News Release 12/73
April 4, 2012
Sana'a (ICRC) – Anti-personnel landmines are still causing casualties in various parts of Yemen where fighting is taking place.
Civilians, including women and children, are usually the victims. The deadly devices pose a serious threat in areas such as in Sa'ada and Hajja governorates in the north, in Arhab region in the central part of the country as well as in the south.
"We have noticed an increase in the number of newly planted anti-personnel mines in some areas," said Eric Marclay, the head of the delegation of the International Committee of the Red Cross (ICRC) in Yemen. "The mines have resulted in an upsurge in casualties, especially among displaced people attempting to return to their villages. For us, this is unacceptable and a cause of great concern."

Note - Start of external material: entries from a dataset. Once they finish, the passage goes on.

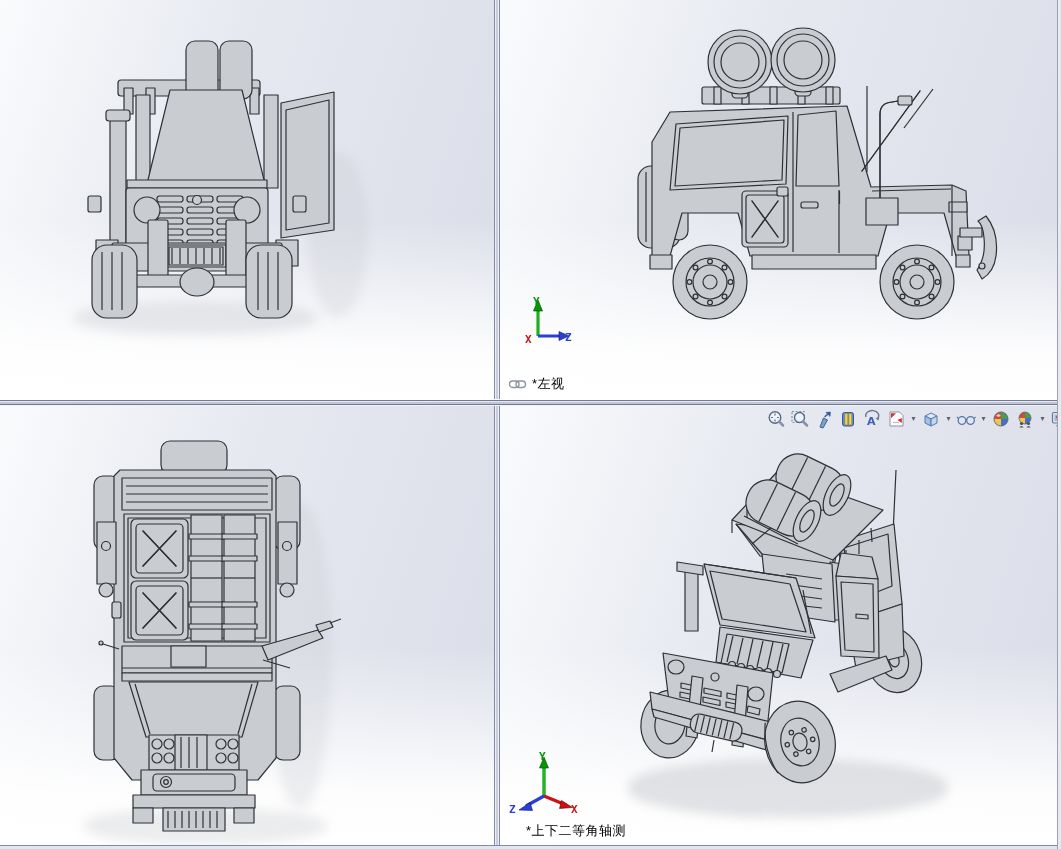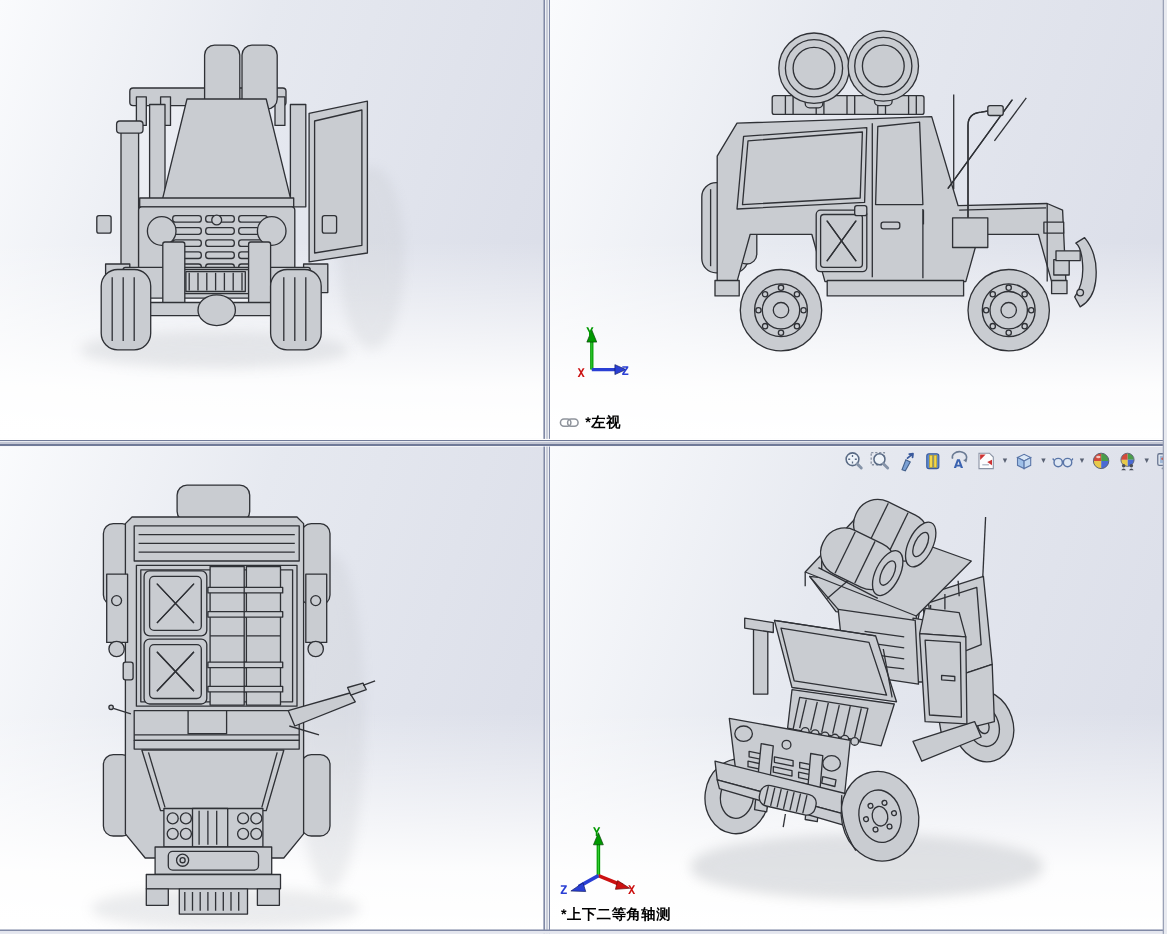"*左视" .view-label { font-weight: 700 -> 400 }
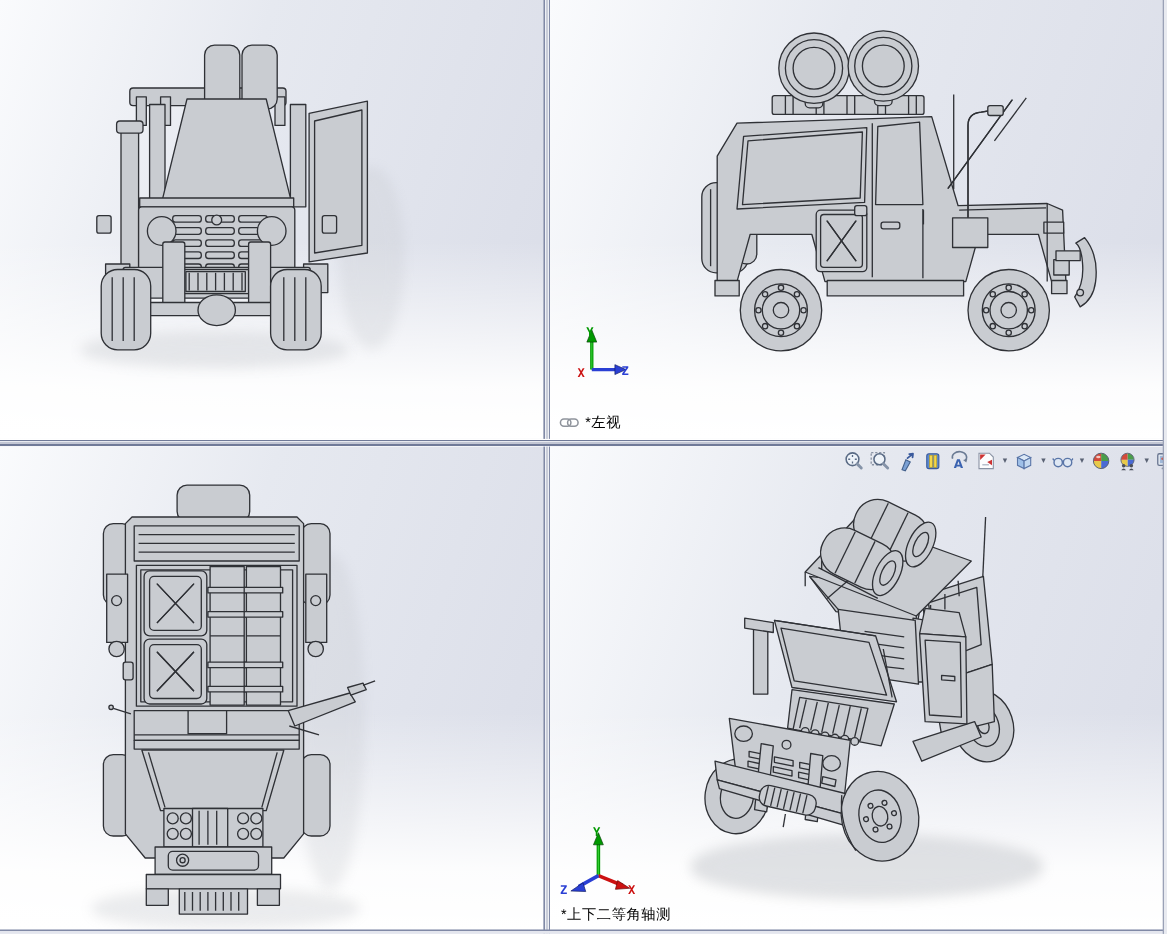"*上下二等角轴测" .pane-br .view-label { left: 10px -> 26px }
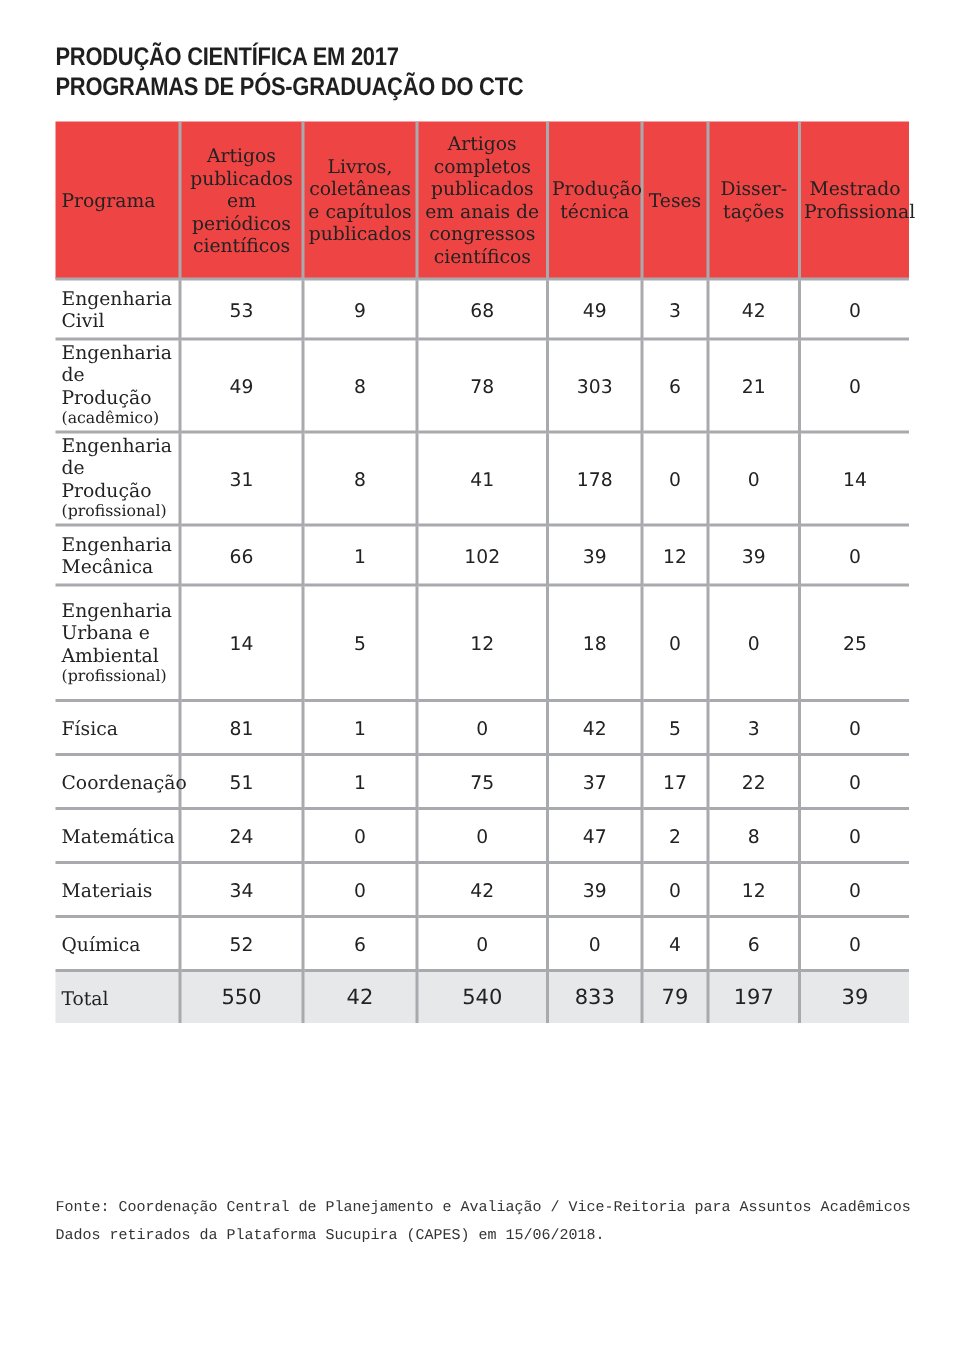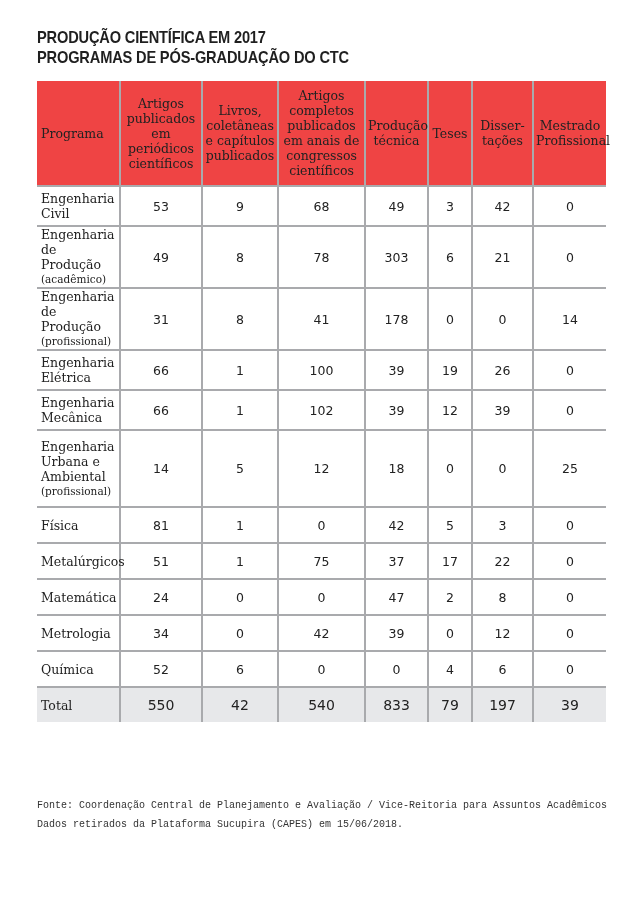"Engenharia Elétrica" tr { html: <tr> <td> <div>Engenharia Elétrica</div> </td> <td>66</td> <td>1</td> <td>100</td> <td>39</td> <td>19</td> <td>26</td> <td>0</td> </tr> -> none }
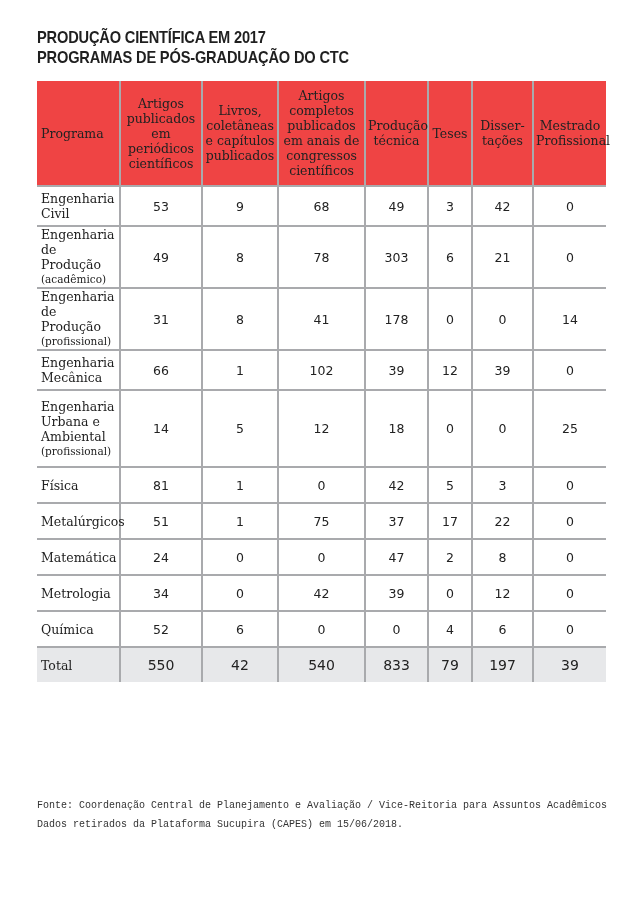"Metalúrgicos" div { text: Metalúrgicos -> Coordenação }
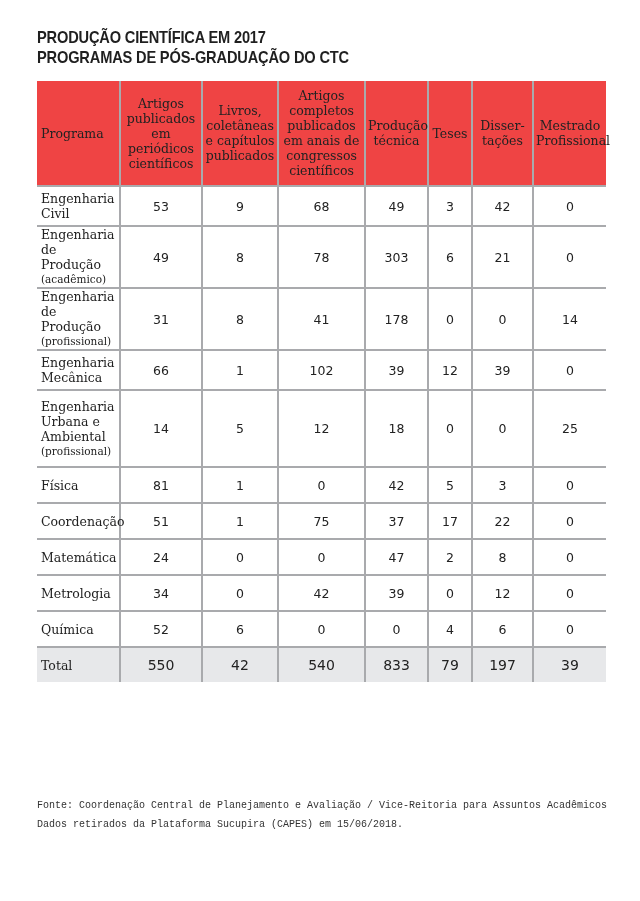"Metrologia" div { text: Metrologia -> Materiais }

Decades of conflict have left Yemen with a legacy of thousands of anti-personnel mines despite clearance activities that have taken place in recent years. Any use of these weapons is unacceptable. In Yemen the use of mines is also illegal, not only under Yemeni law but also – as in 158 other countries – under the Anti-Personnel Mine-Ban Convention of 1997.
This year will mark the 15th anniversary of the 1997 Anti-Personnel Mine-Ban Convention. A total of 159 States are party to the convention, including at least 35 that still have mine clearance obligations. The 2003 Protocol on Explosive Remnants of War has attracted 76 States Parties. A total of 70 States are party to the 2008 Convention on Cluster Munitions and an additional 41 States have signed it.